Taking care of your family after you've passed away is something many people think and care about. Here's what you need to know about passing down your assets.

TEXAS, USA — Taking care of your family after you've passed away is something many people think and care about.

This is why we received a couple of viewer emails related to this question:

THE QUESTION

Does Texas law require you to have a will?

THE SOURCE

Leigh Whitaker, senior associate attorney for Wilson Legal Group

Ryan Marquez, Professor of practice for the University of Houston Law Center

Lorie Burch, owner and managing attorney for Burch Law

THE ANSWER

No, you are not required to have a will to pass down assets once you die...but it can make the process go faster and in some cases, be cheaper.

This is false.

WHAT WE FOUND

A will is a legal document that explains what a person's wishes are regarding their property or estate after death.

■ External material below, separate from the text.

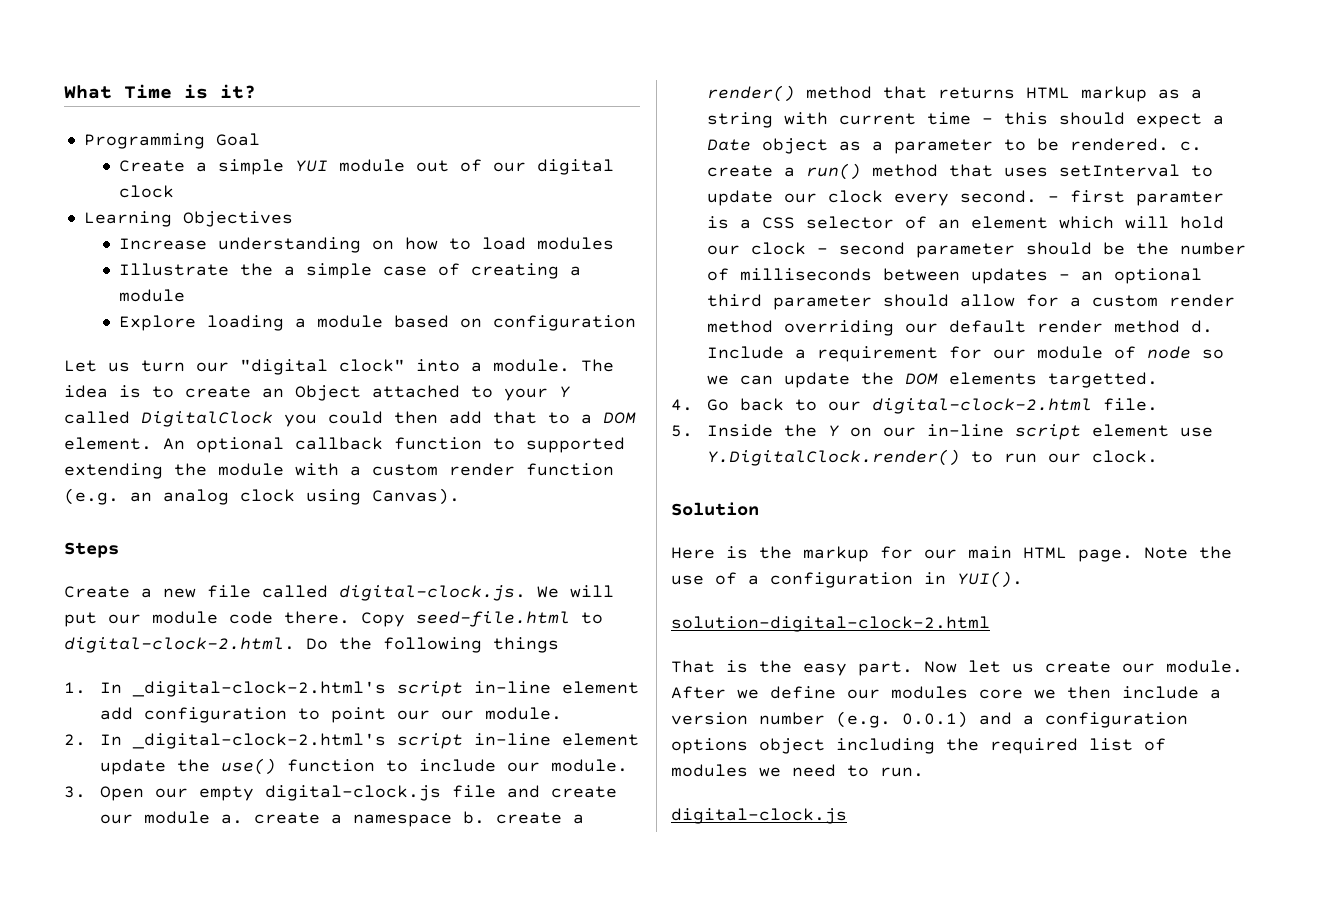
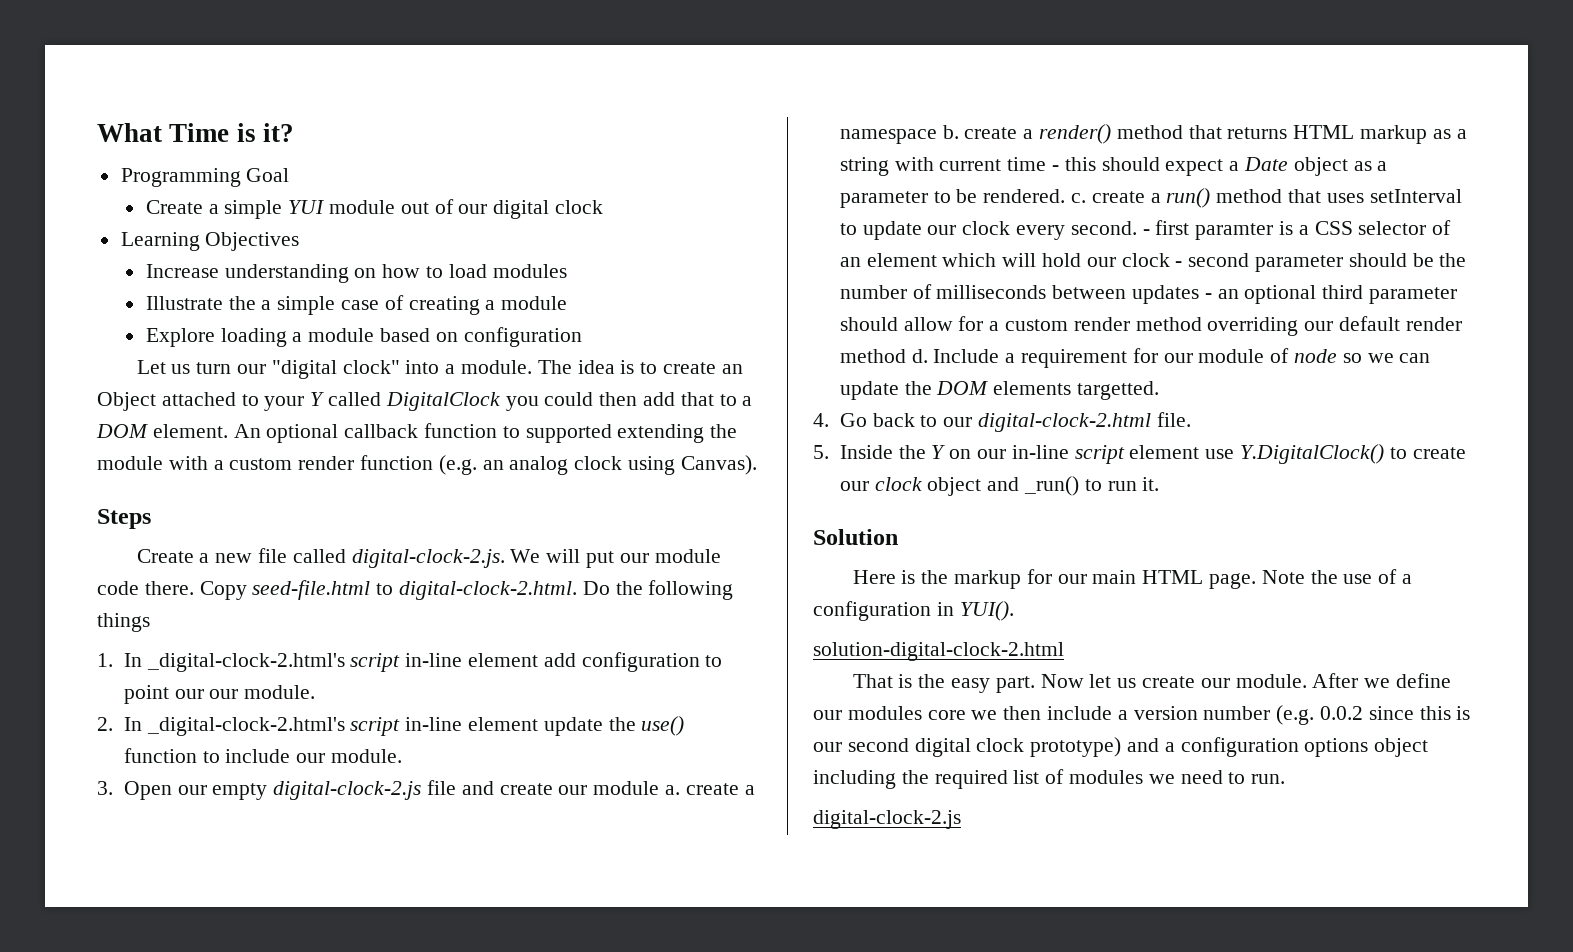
[339,585,526,601] digital-clock.js. -> [351,549,505,568] digital-clock-2.js.
[264,785,441,801] digital-clock.js -> [273,781,422,800] digital-clock-2.js
[706,449,1158,466] Y.DigitalClock.render() to run our clock. -> [1239,444,1466,464] [839,476,1160,496] Y.DigitalClock() to create our clock object and _run() to run it.
[902,711,968,728] 0.0.1) -> [1320,706,1471,720] [813,737,1122,757] 0.0.2 since this is our second digital clock prototype)
[671,808,847,824] digital-clock.js -> [813,810,961,829] digital-clock-2.js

It must go through a probate process for it to pass down legally in Texas. This is when a court recognizes someone's death and manages the payment of that person's finances and assets while also validating a will if it is present.

Most courts in Texas will require some form of an attorney to complete the probate process.

If you die without a will, your assets will still be passed down. A court will make that decision based on Texas’s intestate succession laws.

"There are basically default rules that come into play when that happens, as far as who gets what," Whitaker said. "First it goes to your kids. If not your kids, then your parents. If not your parents, then your siblings, essentially."

There are also alternative legal options to a will such as a revocable living trust or a deed, according to Burch.

"A will is going to really do three things," Burch said. "It's going to make things go faster, it's going to make things less expensive and the most important takeaway is your wishes are going to be carried out, which is not necessarily what the government thinks should happen with your money, your assets and even your kids."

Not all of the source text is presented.